Die Publikation von Texten der an den Hürden der Zensur gescheiterter DEFA-Projekte gehört ebenso zur Tradition der Jahrbücher wie Untersuchungen verschiedener Genres der Babelsberger Produktion. Nachdem sich Band 2001 detailreich die Krimis und Kinderfilme vorgenommen hatte - letztere diesmal ergänzt durch einen Beitrag über DEFA-Kinderfilme auf der Berlinale von Klaus-Dieter Felsmann -, beschäftigen sich Michael Grisko und Burghard Ciesla im dritten Jahrbuch mit einem eher seltenen Genre: "Science-fiction bei der DEFA". Die in der DDR während der sechziger und siebziger Jahre als "utopische Filme" in die Kinos gekommenen DEFA-Produktionen unterschieden sich von den "Star Wars" und "Star Treks" aus Hollywood, indem sie nicht kriegerische Auseinandersetzungen im Weltall auf die Leinwand brachten, sondern international zusammengesetzte wissenschaftlich-technische Eliten als Astronauten in den Mittelpunkt der Handlungen rückten, ohne bei dieser "alternativen Genrekonzeption gegenüber der westlichen Actionlinie" auf den Schauwert des Phantastischen zu verzichten.

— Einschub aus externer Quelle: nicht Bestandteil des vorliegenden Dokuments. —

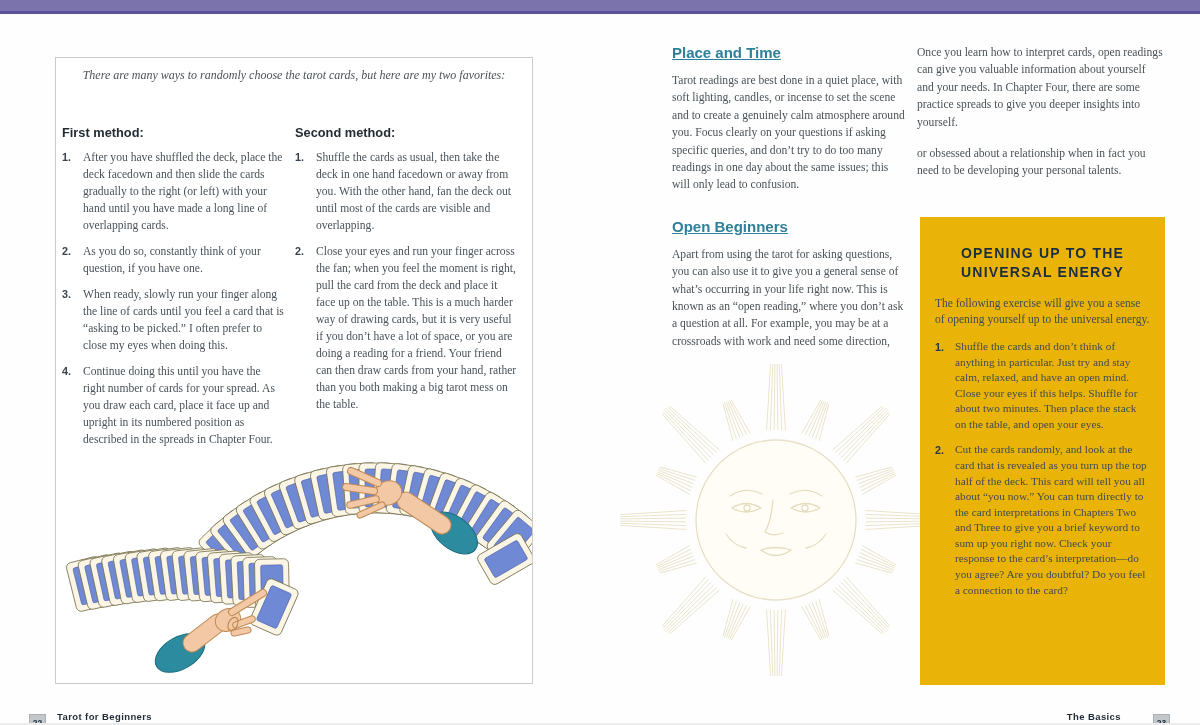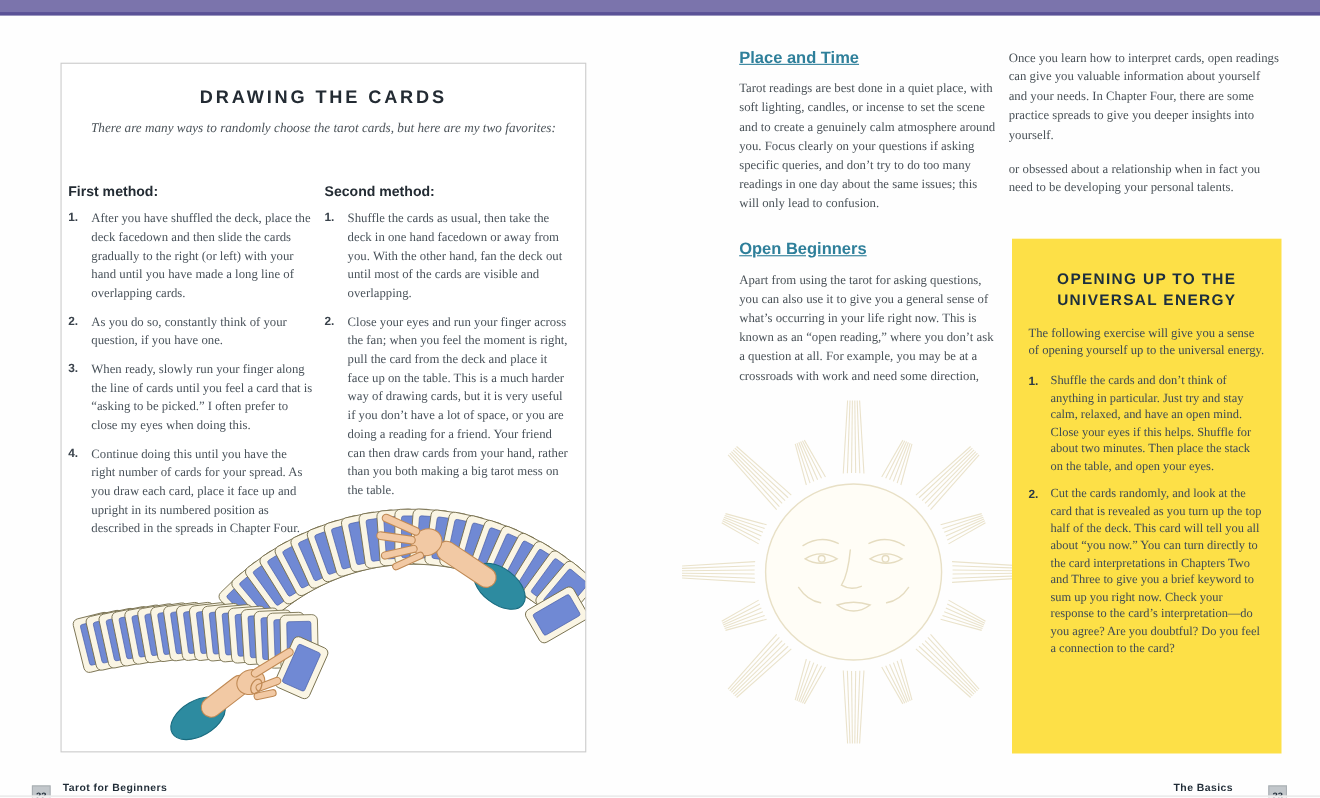"DRAWING THE CARDS" h1 { html: <h1>DRAWING THE CARDS</h1> -> none }
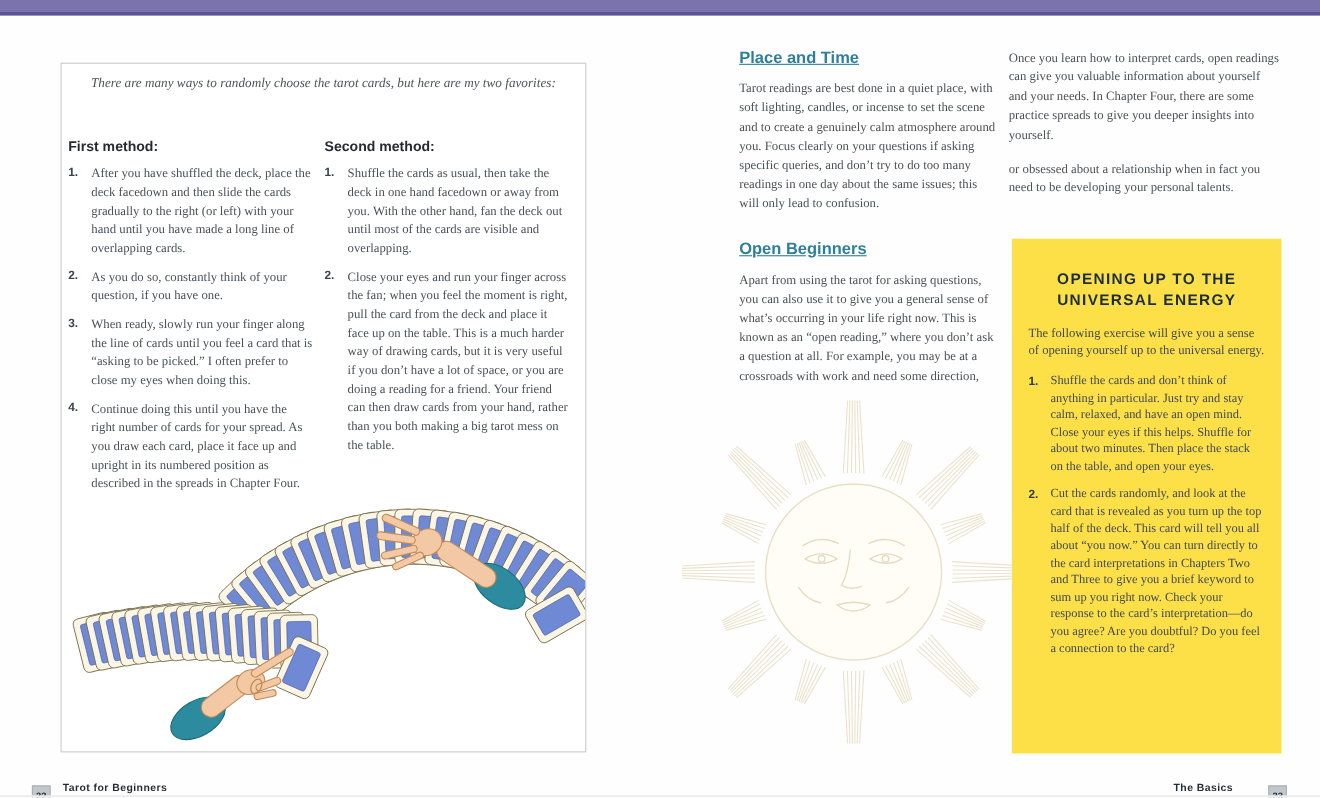"OPENING UP TO THE UNIVERSAL" .sidebar { background: #fde047 -> #eab308 }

Mit ihren Filmen knüpfte die DEFA an die spärlichen deutschen Traditionen im SF-Film an, wie sie von Fritz Langs Die Frau im Mond und Metropolis repräsentiert werden. Sie waren aber auch eine Reaktion auf die Pflege dieses Genres im Westen und ein Versuch, mit der bald wieder aufgegebenen 70-mm-Technik (in Signale - ein Weltraumabenteuer von Gottfried Kolditz, 1970, und Eolomea von Herrmann Zschoche, 1972) exportfähig zu werden. Der erste der insgesamt fünf SF-Filme der DEFA, Der schweigende Stern von Kurt Maetzig, 1960, eine Coproduktion mit Polen, lief auch in Westdeutschland, und eine US-Firma brachte 1962 sogar eine nicht lizensierte verkürzte und amerikanisierte Version heraus.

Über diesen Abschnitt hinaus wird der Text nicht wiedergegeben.